Hari Selasa, 28 Oktober 2008, mungkin akan menjadi hari yang sulit dilupakan bagi kawula Yogyakarta..Karena bersamaan dengan Hari Sumpah Pemuda, di Alun-Alun Utara Keraton Ngayogyakarta Hadiningrat digelar acara Pisowanan Ageng, suatu wujud simbolisasi kesetiaan rakyat pada rajanya. Yang menjadi istimewa bukan Pisowanan Agengnya...yang jadi istimewa adalah sang Ngarsadalem, Sri Sultan, mengeluarkan statement nya untuk maju sebagai pemimpin nomor satu negeri ini. Suatu statement yang sudah cukup ditunggu oleh sebagian kalangan bangsa Indonesia.. Dan kawula negeri Yogyakarta yang hadir pun sontak memberikan dukungan tanpa reserve...

Peristiwa ini cukup menarik dicermati, karena statement Ngarsadalem itu dinyatakan saat RUU Keistimewaan Daerah Istimewa Yogyakarta, masih sengit digodog bagaikan "bakmi godog" di kalangan para wakil rakyat, yang begitu cerdas dan jelinya sehingga membutuhkan waktu sekian lama untuk memasaknya... Dulu waktu saya kuliah, kalau mau makan Bakmi Godog atau Bakmi Jawa, yang paling enak saat itu adalah Bakmi Moendijo, yang lokasinya persi di pertigaan jalan Bu Ruswo dengan jalan Gondomanan (jl. Brigjen Katamso sekarang). Bakminya eunak tanpa tanding...tapi kalau mau makan di situ minimal waktu tunggunya rata-rata 1 jam...meski begitu yang berkunjung, wah sampai antri untuk mendapatkan kursi...lha rak ampuh tenan. Semoga RUU yang "godog"nya lama ini akan bisa tersaji dengan enak dan memuaskan semua pihak sebagaimana Bakmi Moendijo, sehingga masyarakat terutama kawula Jogja yang sudah rela menunggu lama rela dan ikhlas menerimanya. Tidak dibayangkan kalau para pelanggan Bakmi Moendijo yang sudah rela menunggu 1 jam, bokong panas, badan keringatan, tahu-tahu Bakminya tidak enak...wah mungkin pada "misuh" atau menyumpah, bahkan lebih ekstrimnya lagi sang kokinya tidak bisa dipercaya lagi...dan orang-orang akan lebih senang cari bakmi godog di tempat lain.

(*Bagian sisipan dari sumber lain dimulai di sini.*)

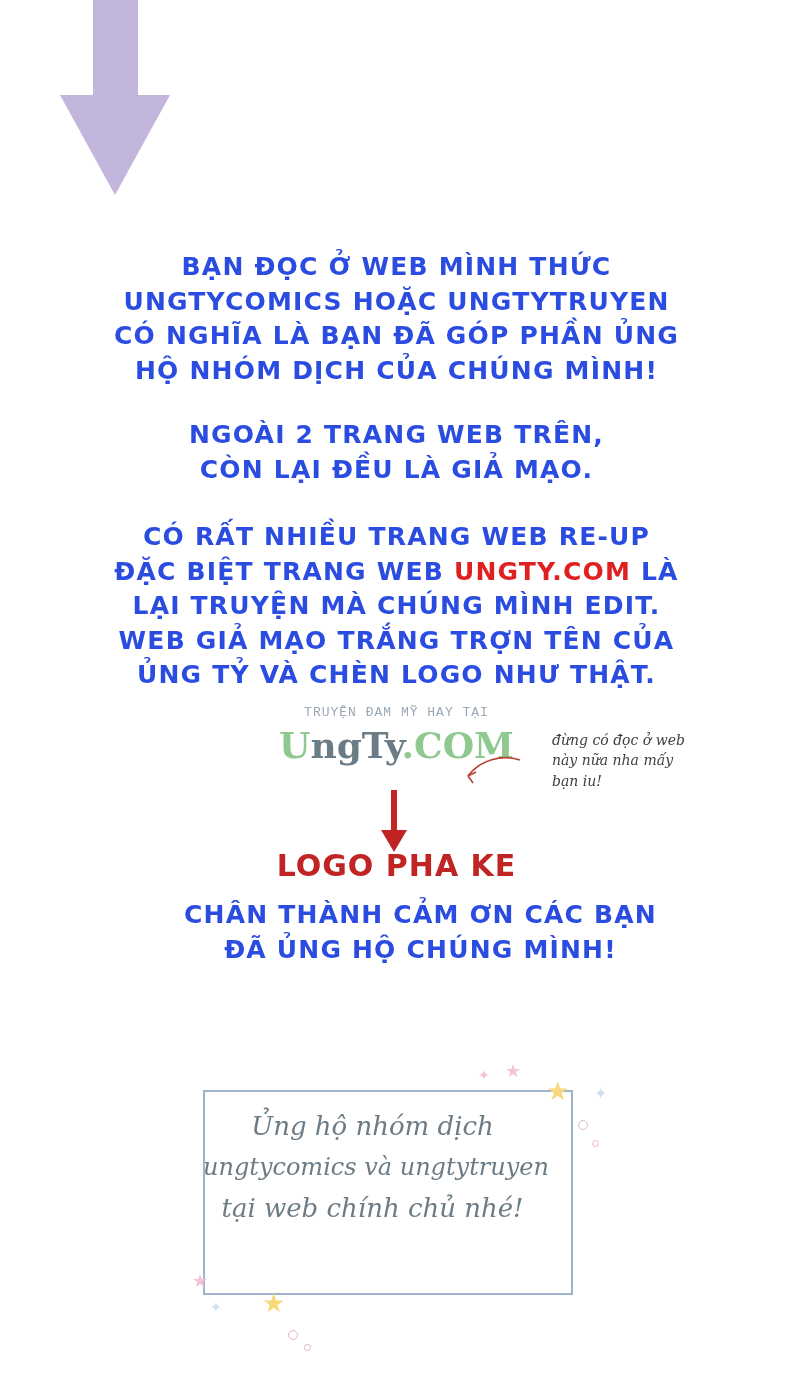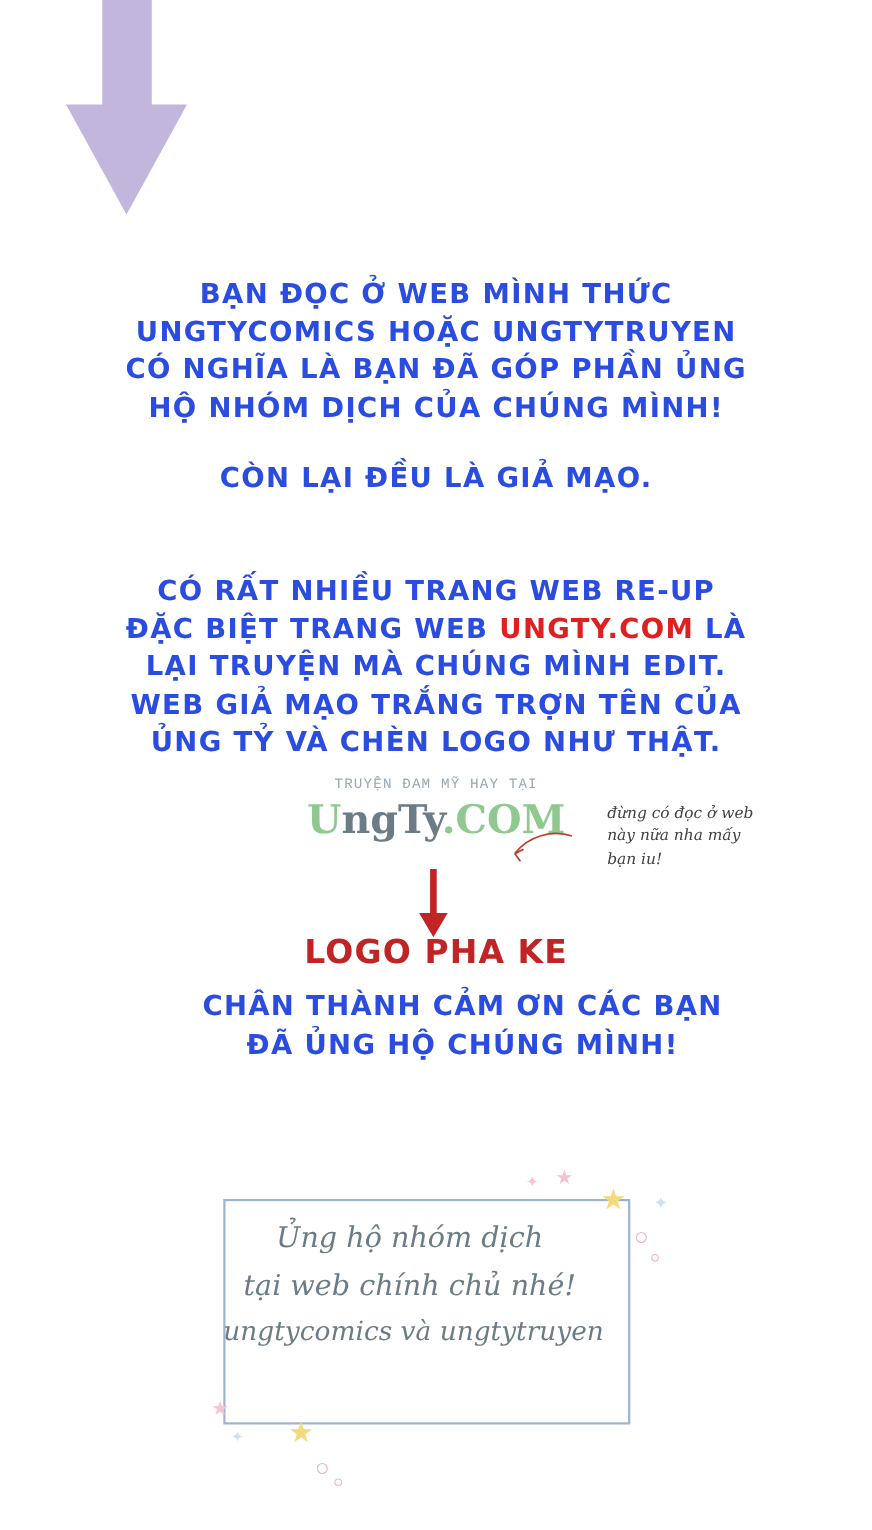"NGOÀI 2 TRANG WEB TRÊN," span.ln { html: none -> <span>NGOÀI 2 TRANG WEB TRÊN,</span> }
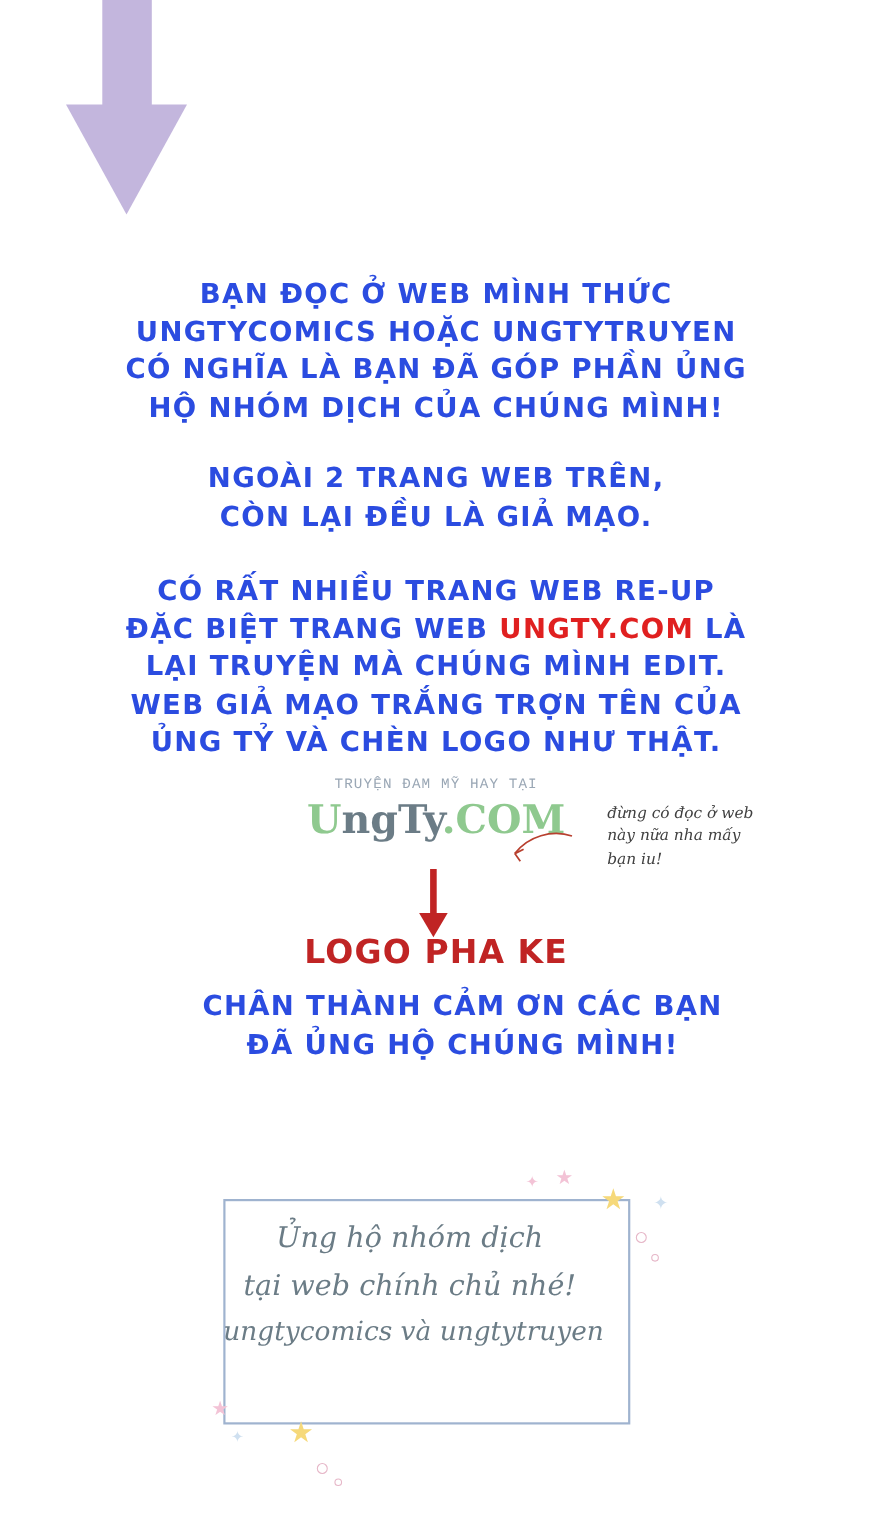"tại web chính chủ nhé!" span.ln { order: before "ungtycomics và ungtytruyen" -> after "ungtycomics và ungtytruyen" }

RUU Keistimewaan (RUUK) Jogja saat ini sedang bergulat sambil tarik ulur, bagaikan kombinasi antara olah raga gulat dan lomba layang-layang...Kuncinya adalah di seputar peran Sri Sultan dan Sri Paku Alam. Masing-masing pihak saling berusaha memperjuangkan aspirasinya masing-masing....dari versi pemerintah mendudukkan kedua tokoh "mainstream" Yogyakarta itu sebagai Pararadya ... selayaknya pemangku adat. Fungsinya bersifat sangat normatif..dimana kedua tokoh itu hanya berfungsi memberi restu, tanpa kekuatan politik sama sekali. Sedangkan dari DPRD DIY mengajukan prinsip2 monarki konstitusional dimana Ngarsadalem dan Sri Paku Alam, memiliki wewenang politik yang lebih luas mencakup kewenangan menyetujui calon gubernur, veto terhadap keputusan-keputusan DPRD maupun gubernur, dsb.. Gubernur dan wakil gubernur akan dipilih melalui mekanisme demokrasi sebagaimana daerah-daerah lainnya di Indonesia. Tapi ada lagi pihak yang tetap menginginkan posisi Gubernur/Wakil Gubernur tetap dijabat oleh Ngarsadalem dan Sri Paku Alam...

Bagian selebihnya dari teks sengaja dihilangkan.